• Problem details:
Each entry is to be repeated word for word, and the images are to be dropped.

(Beginning of Source data)

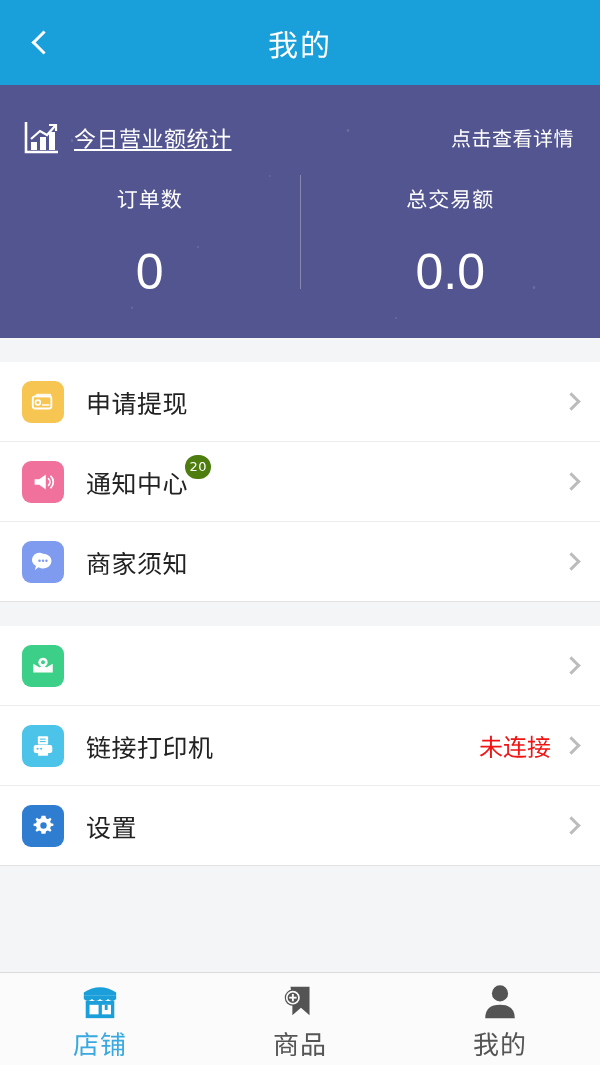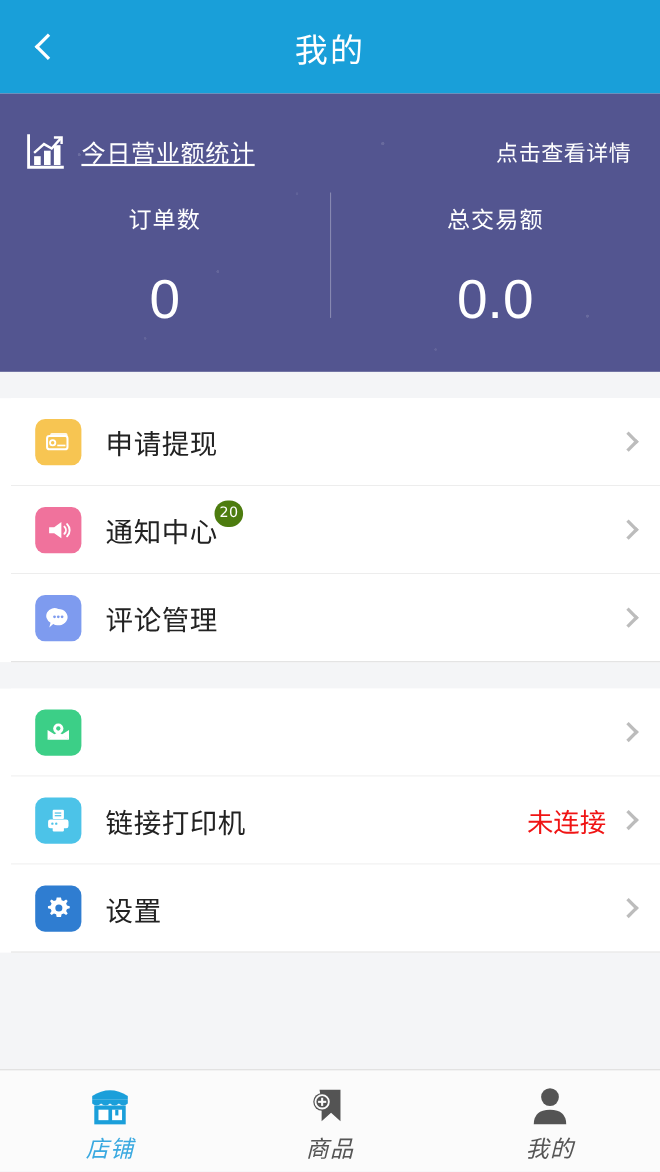--- a/index.html
+++ b/index.html
@@ -74,7 +74,7 @@
   
   .scroll-body { flex:1; background:#f4f5f7; overflow:hidden; }
   .group-gap { height:24px; background:#f4f5f7; }
-  .group { background:#ffffff;padding-left:10px; }
+  .group { background:#ffffff; }
   .row {
     height:80px; display:flex; align-items:center;
     padding:0 22px 0 22px; background:#ffffff;

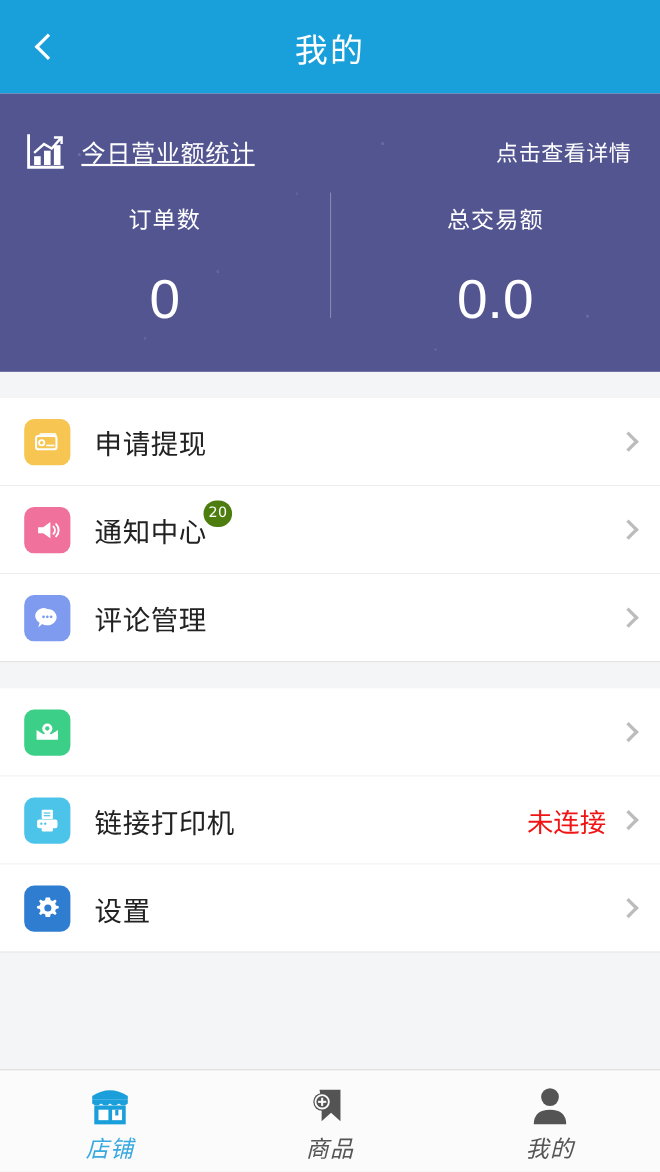--- a/index.html
+++ b/index.html
@@ -202,7 +202,7 @@
             <circle cx="17.7" cy="12.6" r="1.35" fill="#7E9BEF"></circle>
           </svg>
         </span>
-        <span class="row-label">评论管理</span>
+        <span class="row-label">商家须知</span>
         <span class="row-chevron"></span>
       </div>
 

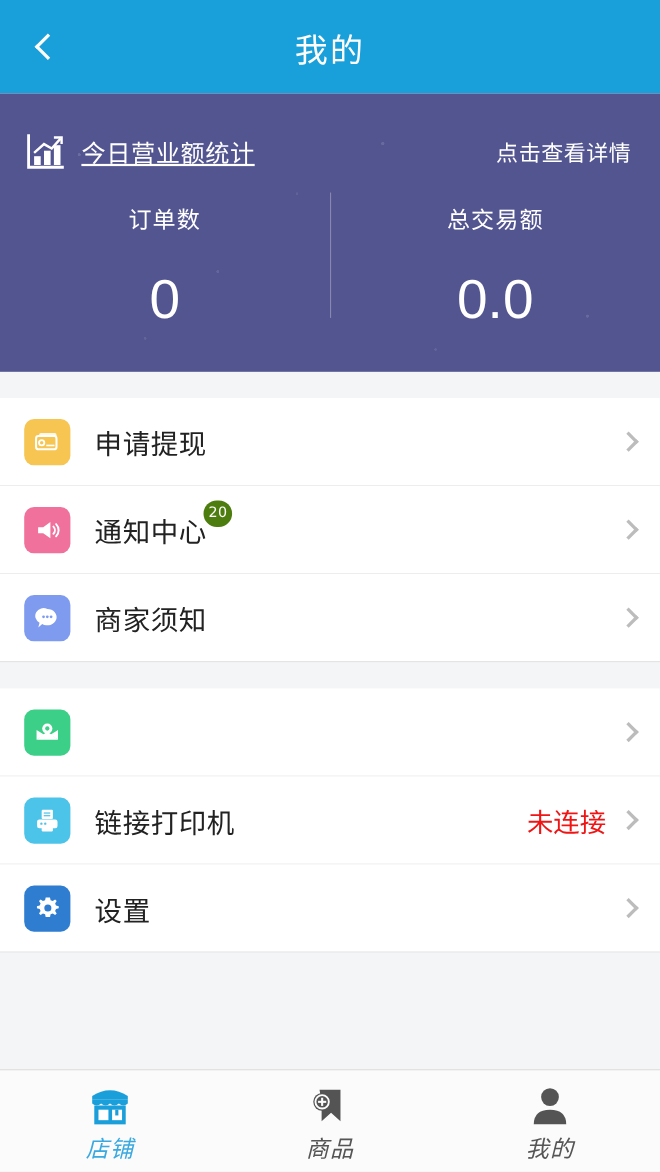--- a/index.html
+++ b/index.html
@@ -116,7 +116,7 @@
     align-items:center; justify-content:center; cursor:pointer; gap:3px;
   }
   .tab-icon { width:46px; height:44px; display:flex; align-items:flex-end; justify-content:center; }
-  .tab-label { font-size:21px; color:#555555; letter-spacing:1px;font-style:italic; }
+  .tab-label { font-size:26px; color:#555555; letter-spacing:1px; }
   .tab.active .tab-label { color:#3aa9e0; }
 </style>
 </head>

(End of Source data)

• Task output:
--- a/index.html
+++ b/index.html
@@ -74,7 +74,7 @@
   
   .scroll-body { flex:1; background:#f4f5f7; overflow:hidden; }
   .group-gap { height:24px; background:#f4f5f7; }
-  .group { background:#ffffff;padding-left:10px; }
+  .group { background:#ffffff; }
   .row {
     height:80px; display:flex; align-items:center;
     padding:0 22px 0 22px; background:#ffffff;

--- a/index.html
+++ b/index.html
@@ -202,7 +202,7 @@
             <circle cx="17.7" cy="12.6" r="1.35" fill="#7E9BEF"></circle>
           </svg>
         </span>
-        <span class="row-label">评论管理</span>
+        <span class="row-label">商家须知</span>
         <span class="row-chevron"></span>
       </div>
 

--- a/index.html
+++ b/index.html
@@ -116,7 +116,7 @@
     align-items:center; justify-content:center; cursor:pointer; gap:3px;
   }
   .tab-icon { width:46px; height:44px; display:flex; align-items:flex-end; justify-content:center; }
-  .tab-label { font-size:21px; color:#555555; letter-spacing:1px;font-style:italic; }
+  .tab-label { font-size:26px; color:#555555; letter-spacing:1px; }
   .tab.active .tab-label { color:#3aa9e0; }
 </style>
 </head>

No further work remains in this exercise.